Sempre dei preferência às cartinhas que pediam livros ou material escolar. Questão de afinidade. Era o que eu gostaria de ganhar se na minha infância pobre adiantasse mandar cartas a Papai Noel.
Nos últimos natais, está cada vez mais difícil encontrar criança ou adolescente que queira livros, cadernos, canetinha hidrocor, régua ou estojo. No máximo, pedem uma mochila de marca específica, bem cara. Com o mesmo dinheiro daria para comprar uma genérica e rechear com material para o ano inteiro.
Os pedidos de crianças pobres, remediadas ou ricas, ao Papai Noel (ou a papai, mamãe, tios, avós e padrinhos) são o termômetro da evolução dos sonhos de consumo. Já não se diz uma bola, um carrinho, uma boneca, um quebra-cabeças. Neste ano, pelas que passei os olhos ao procurar alguém para presentear, a febre é caixinha JBL, tênis Nike ou Adidas, chuteira da marca usada pelos craques de futebol. As meninas ainda pedem Barbie, mas cada vez menos encontro bonecas nas listinhas que vêm de abrigos ou vão para os Correios.
As crianças e adolescentes da classe média/alta que pedem presentes à família e não em cartinhas ao Papai Noel querem celulares de último tipo, mesmo que não usem 5% das funcionalidades, e, principalmente, dinheiro. Porque já têm de tudo e acham que adultos não sabem escolher presentes. Foi-se a graça da surpresa, do encantamento ao abrir a caixa, da emoção mesmo diante da árvore iluminada.

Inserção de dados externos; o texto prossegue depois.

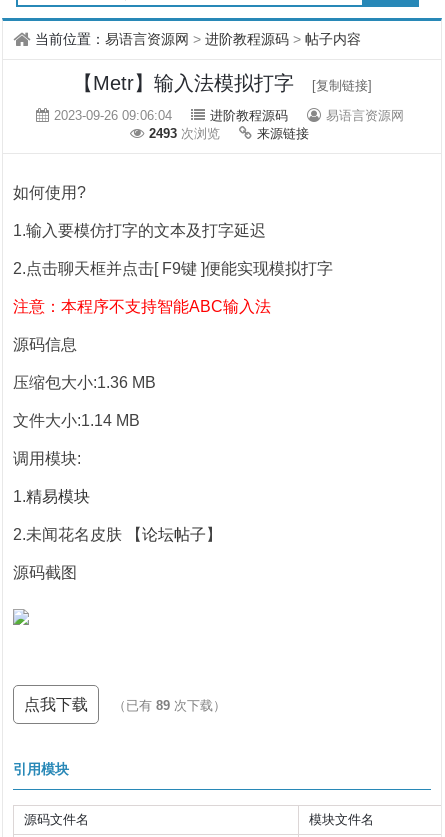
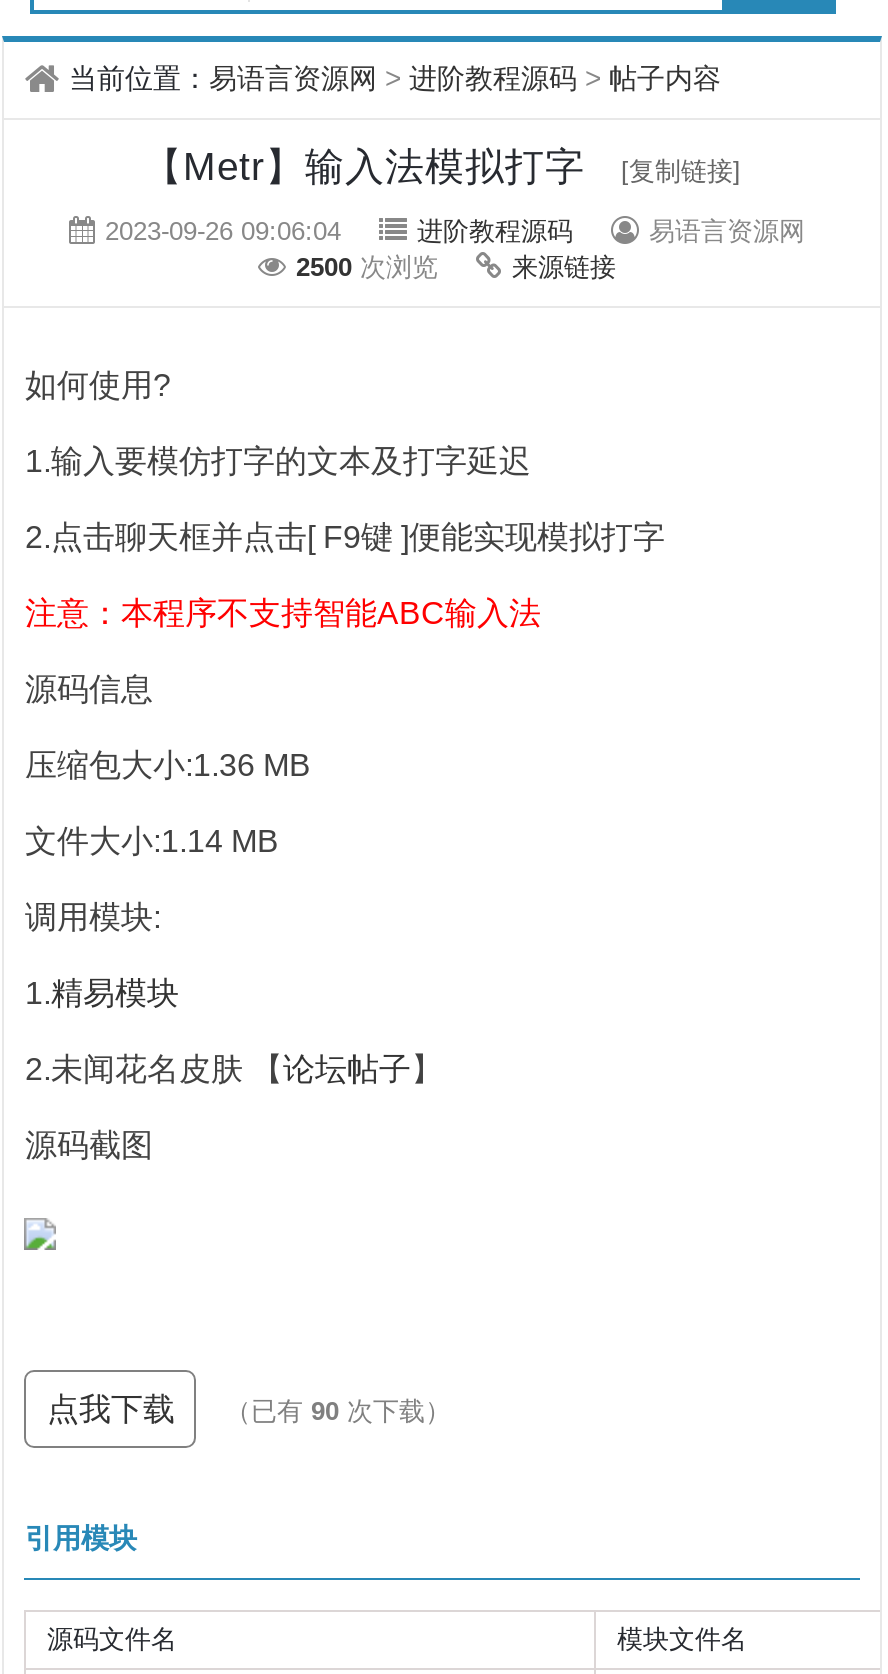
[149,126,220,141] 2493 次浏览 -> [296,252,438,282] 2500 次浏览
[24,696,226,713] 点我下载 （已有89次下载） -> [47,1392,451,1426] 点我下载 （已有90次下载）

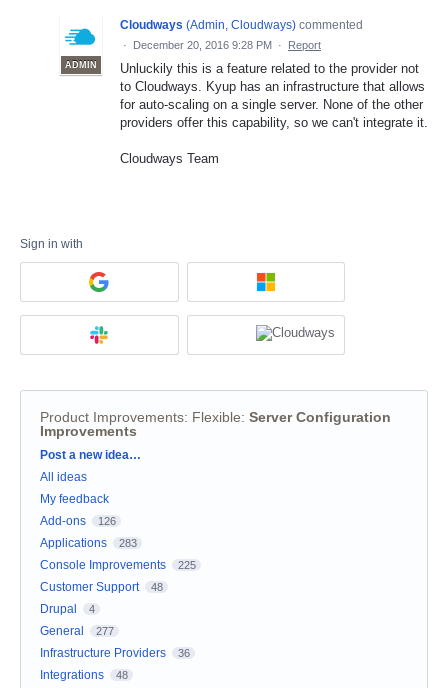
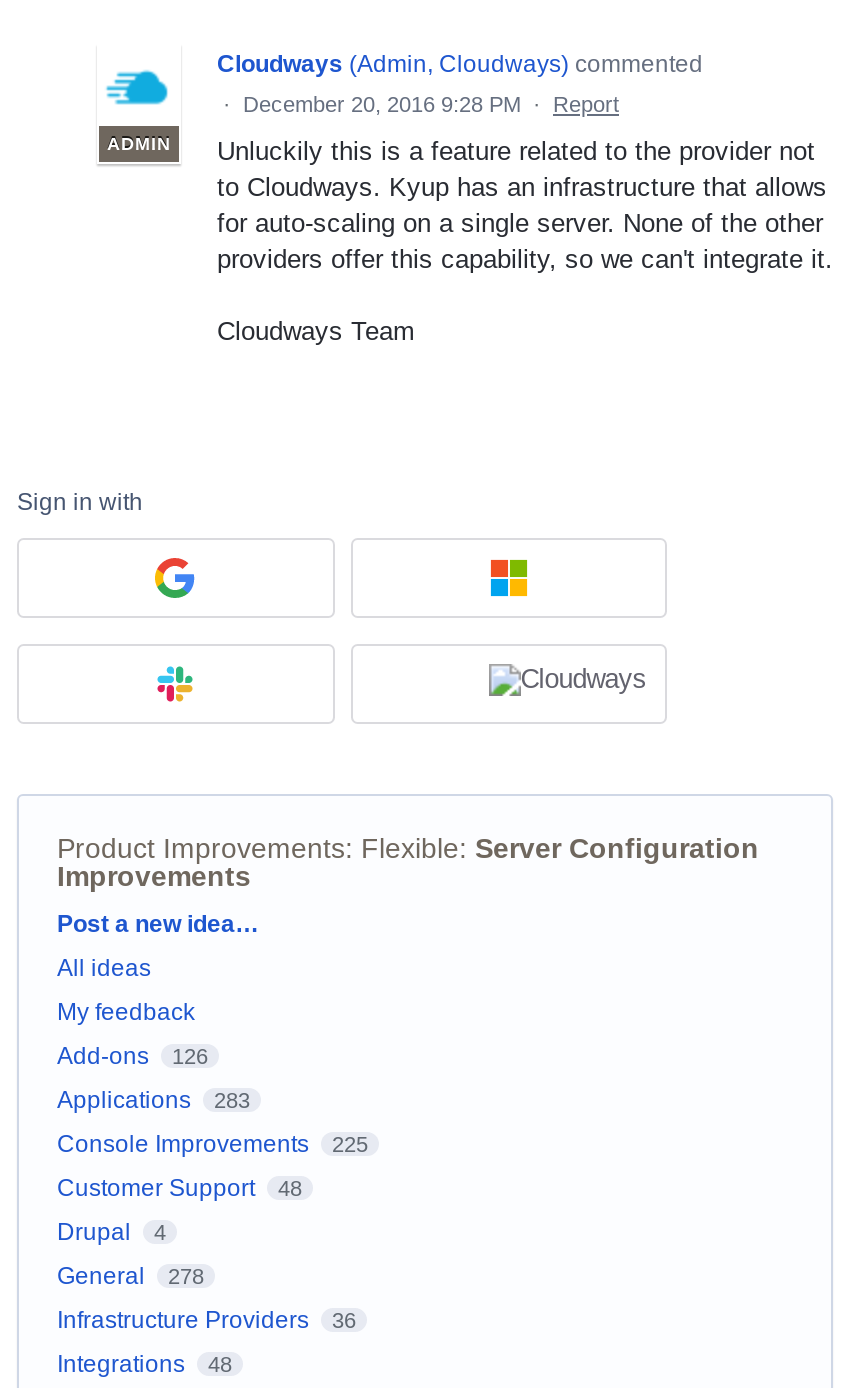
[40,624,114,638] General 277 -> [57,1262,204,1290] General 278

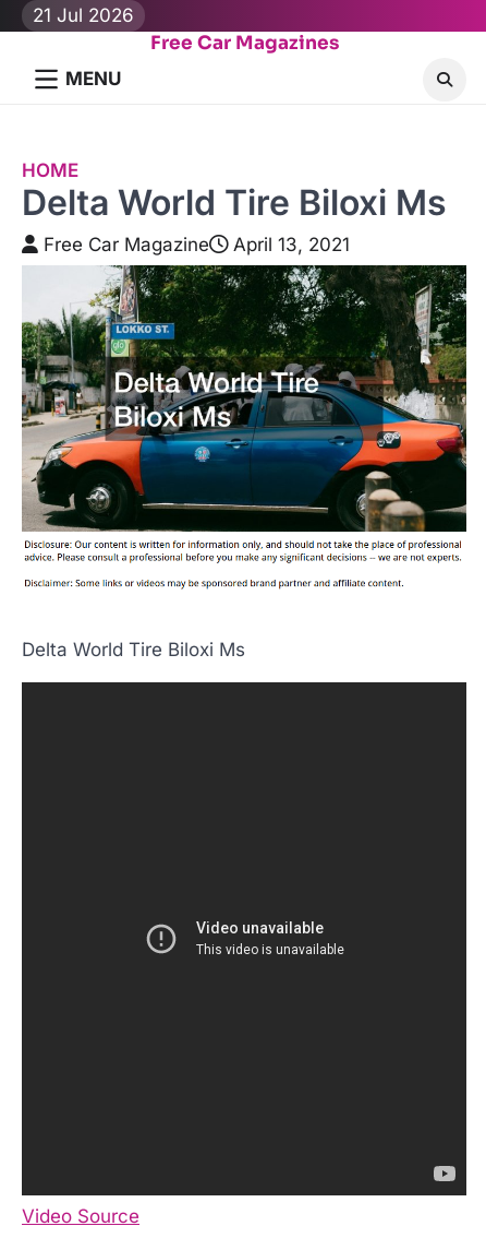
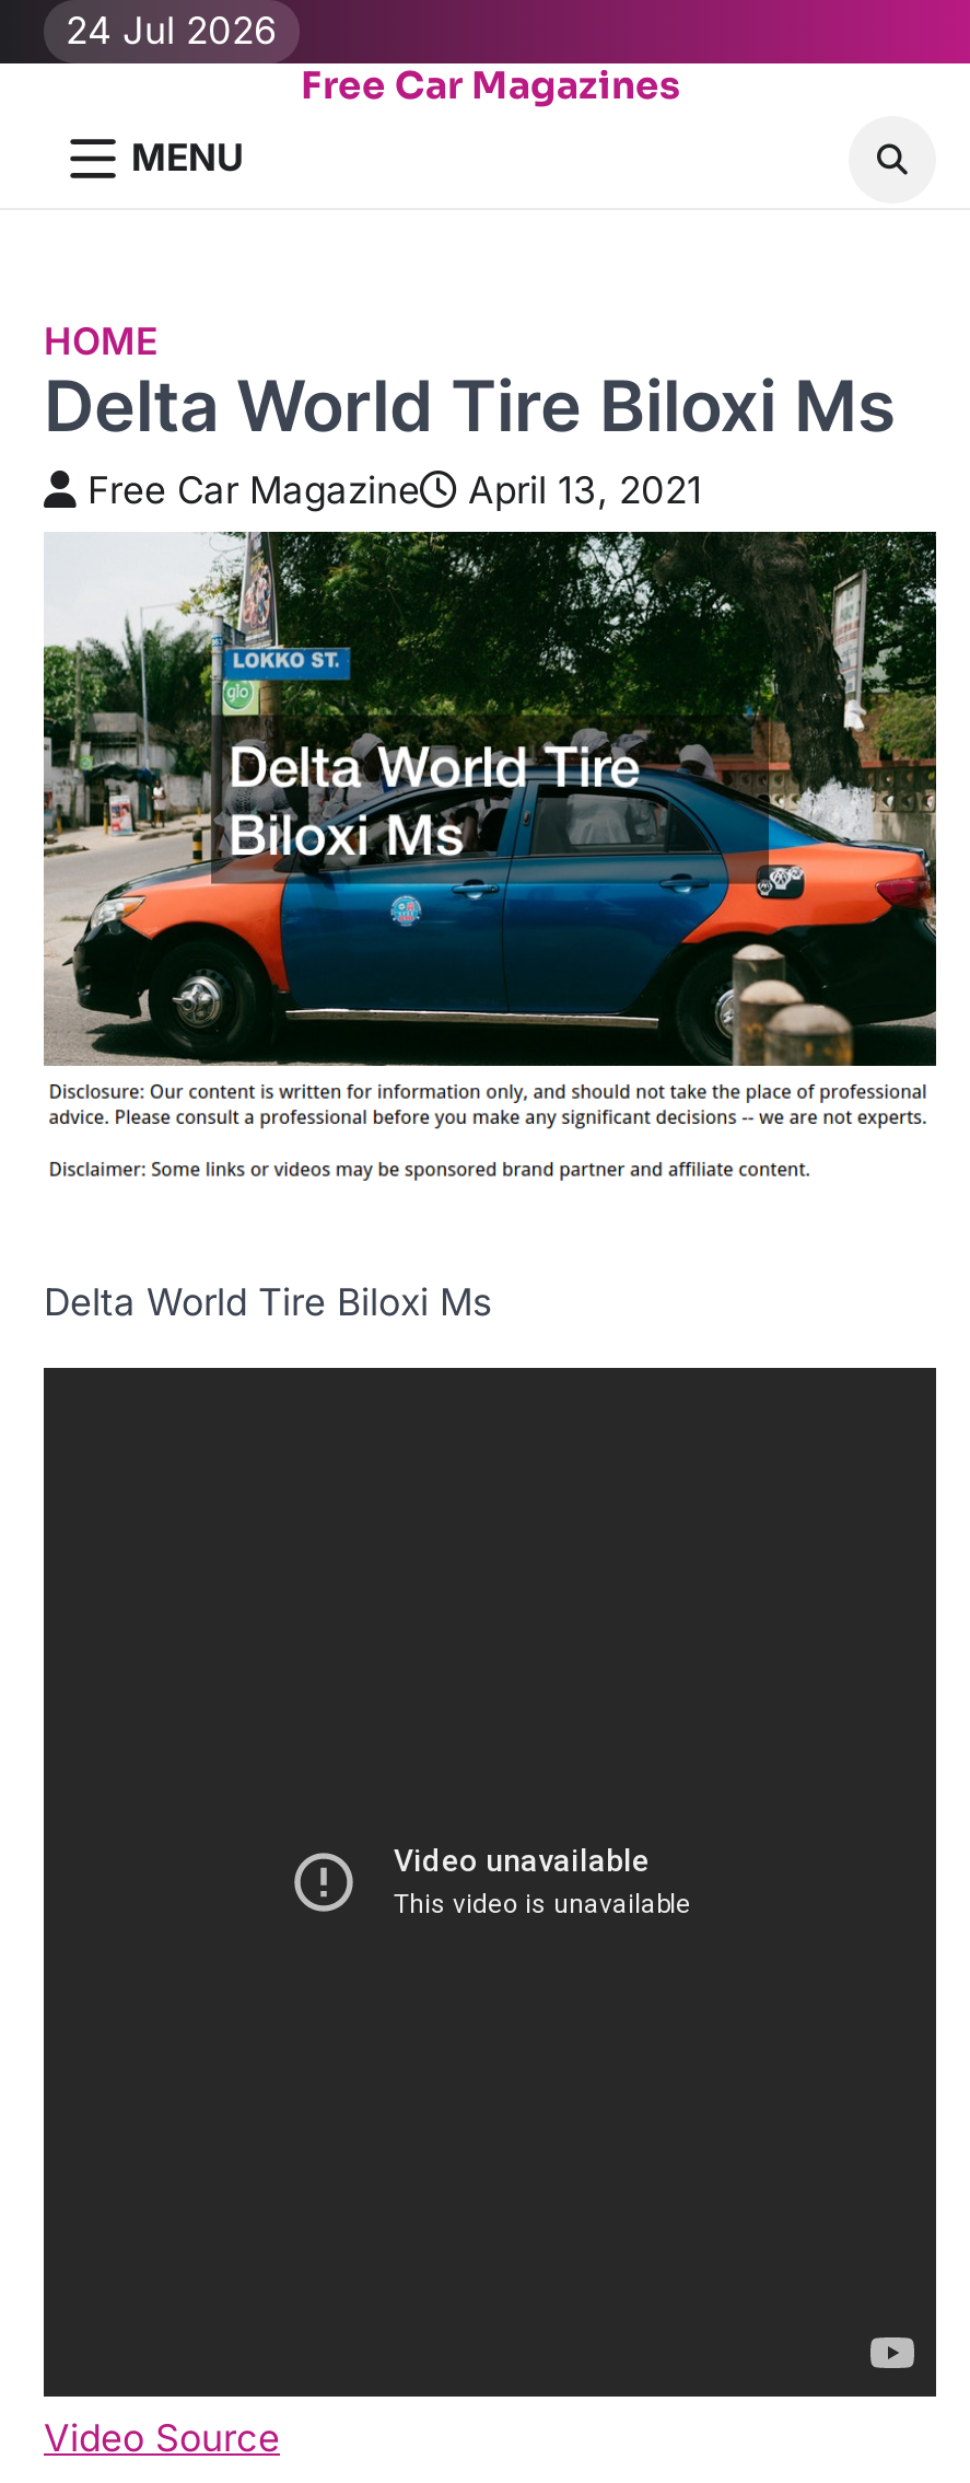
[33,4,134,26] 21 Jul 2026 -> [66,9,278,53] 24 Jul 2026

Os sonhos de consumo vão mudando ao sabor da publicidade e vai chegar a hora em que Papai Noel já não precisará de saco e trenó: as crianças pedirão direto ao www.papainoel.com e receberão o pacote em casa, embrulhado em papel pardo, sem fantasia e sem emoção. Ou ficarão de mãos vazias, esperando pela bicicleta, pelo skate e pelo patinete que não virão, porque sem a cartinha escrita à mão ou avalizada por uma instituição os doadores reais acabarão minguando.
Se você é do time que prefere doar material escolar, aqui vai uma dica: procure o Cláudio do Projeto Vó Chica, uma ONG séria, que arrecada doações e monta kits para as crianças de escolas de uma das regiões mais carentes de Porto Alegre começarem o ano com o básico que precisam para estudar. Se for mais fácil fazer a doação por transferência bancária, é possível.
Outra forma de ser solidário neste Natal é doar ate 6% do Imposto de Renda devido para instituições credenciadas no Funcriança. Em vez de entregar todo o dinheiro para o governo usar sabe-se lá como, que tal mandar essa parte diretamente para uma instituição confiável? Prefiro entregar para o leãozinho da coragem do Instituto do Câncer Infantil a ver meu dinheiro ser comido inteiro pelo leão voraz do Imposto de Renda.
Se você não sabe como funciona a doação para o Funcriança, consulte um contador ou entre no Google que ele explica. Na página da prefeitura de Porto Alegre as informações estão organizadas de forma muito didática.